**DATA TO USE**
========

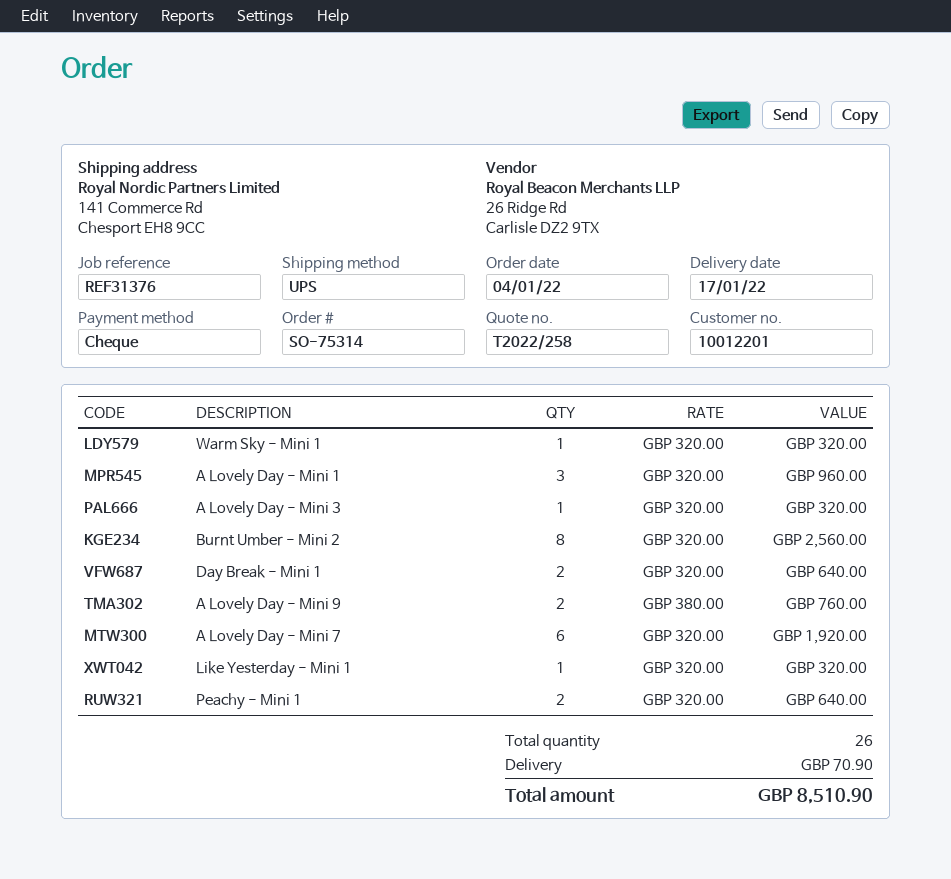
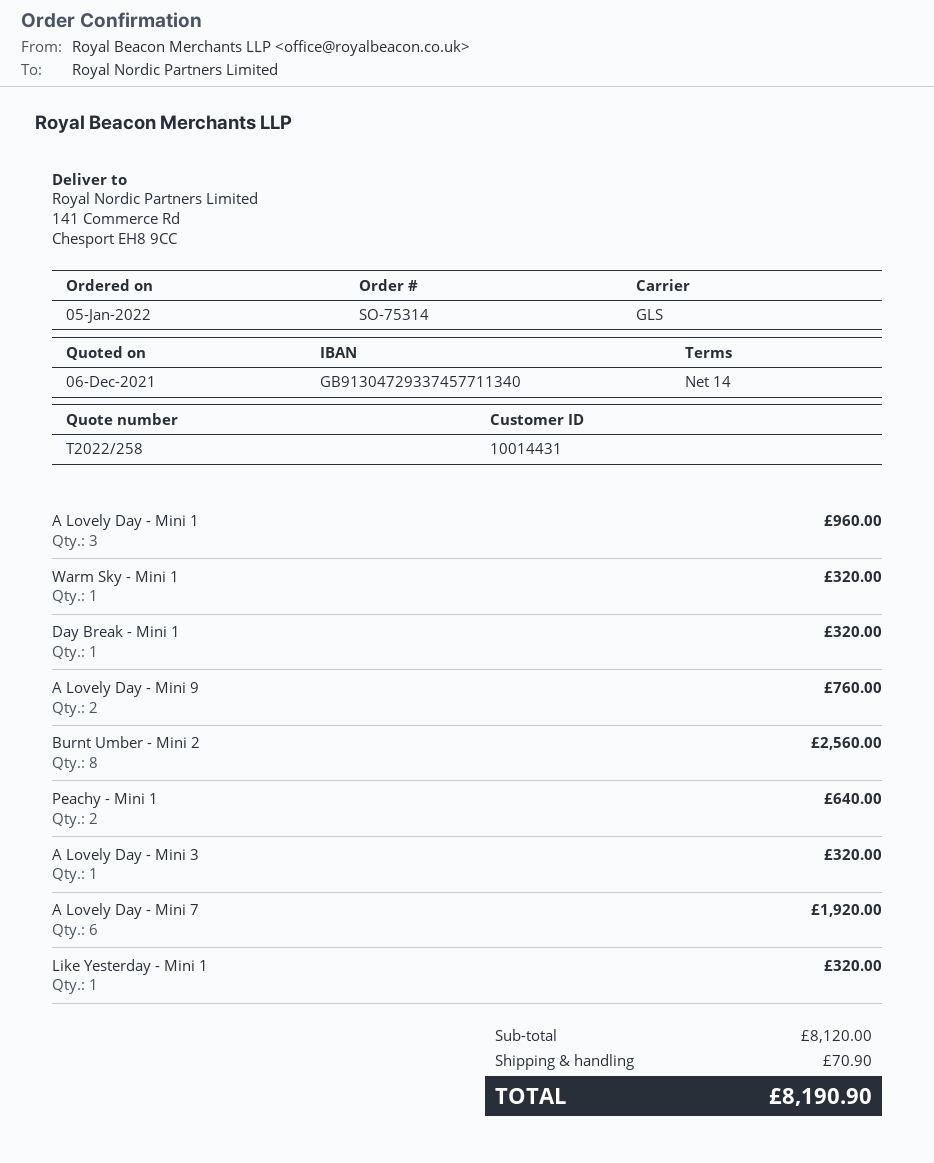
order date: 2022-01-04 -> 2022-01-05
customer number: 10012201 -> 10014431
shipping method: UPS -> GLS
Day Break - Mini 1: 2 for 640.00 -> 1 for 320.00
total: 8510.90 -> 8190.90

========

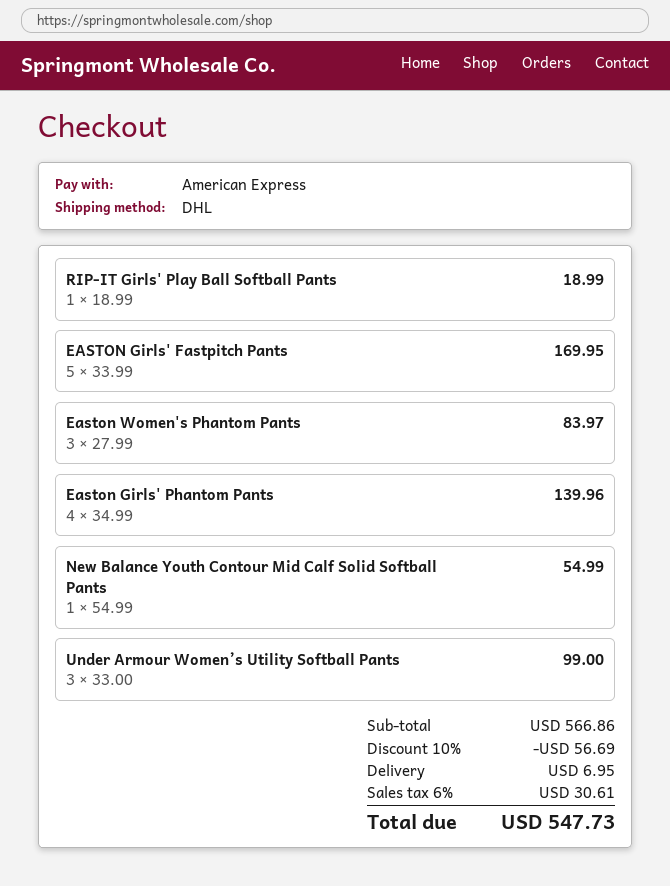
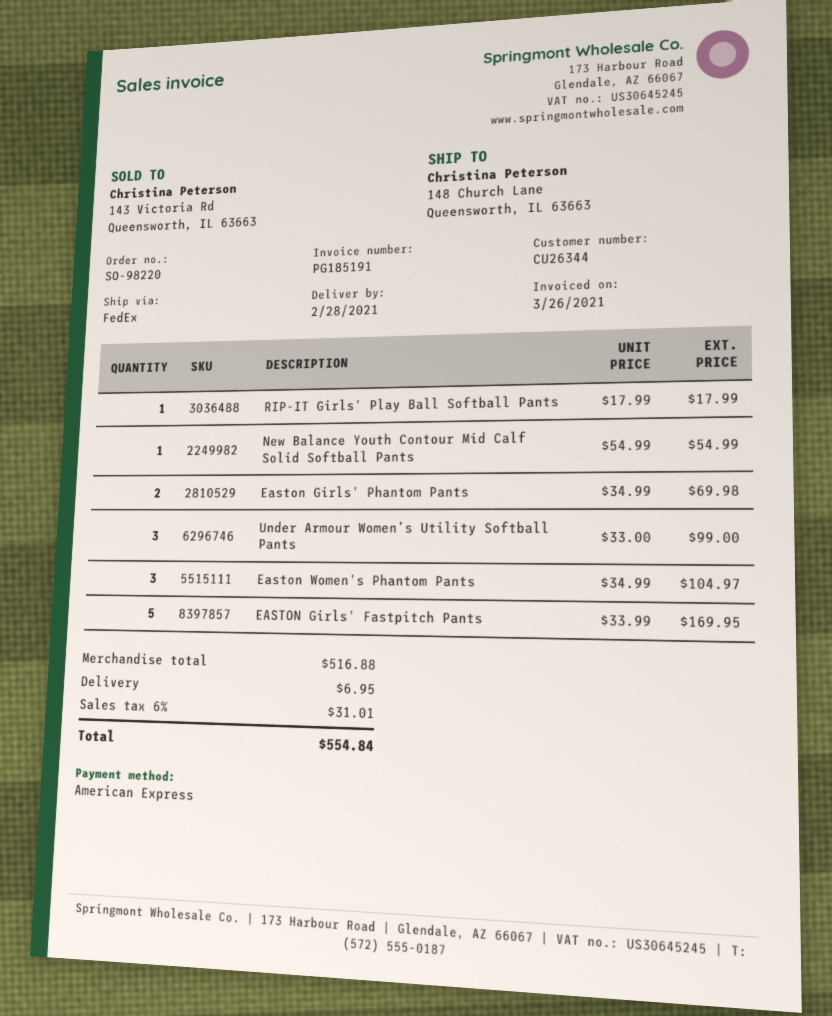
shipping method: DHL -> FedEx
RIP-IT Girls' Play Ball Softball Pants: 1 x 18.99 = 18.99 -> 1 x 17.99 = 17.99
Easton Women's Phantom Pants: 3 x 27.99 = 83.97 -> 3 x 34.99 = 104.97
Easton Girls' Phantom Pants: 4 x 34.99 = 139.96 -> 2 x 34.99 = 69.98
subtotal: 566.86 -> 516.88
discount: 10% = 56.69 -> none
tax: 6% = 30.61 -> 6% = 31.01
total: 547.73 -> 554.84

========

**WORK INSTRUCTIONS**
Starting at the line above that holds "RIP-IT Girls' Play" and ending at the line that holds "total: 547.73 -> 554.84", transcribe each line exactly and include no other lines.

**ANSWER FOR THE TASK**
RIP-IT Girls' Play Ball Softball Pants: 1 x 18.99 = 18.99 -> 1 x 17.99 = 17.99
Easton Women's Phantom Pants: 3 x 27.99 = 83.97 -> 3 x 34.99 = 104.97
Easton Girls' Phantom Pants: 4 x 34.99 = 139.96 -> 2 x 34.99 = 69.98
subtotal: 566.86 -> 516.88
discount: 10% = 56.69 -> none
tax: 6% = 30.61 -> 6% = 31.01
total: 547.73 -> 554.84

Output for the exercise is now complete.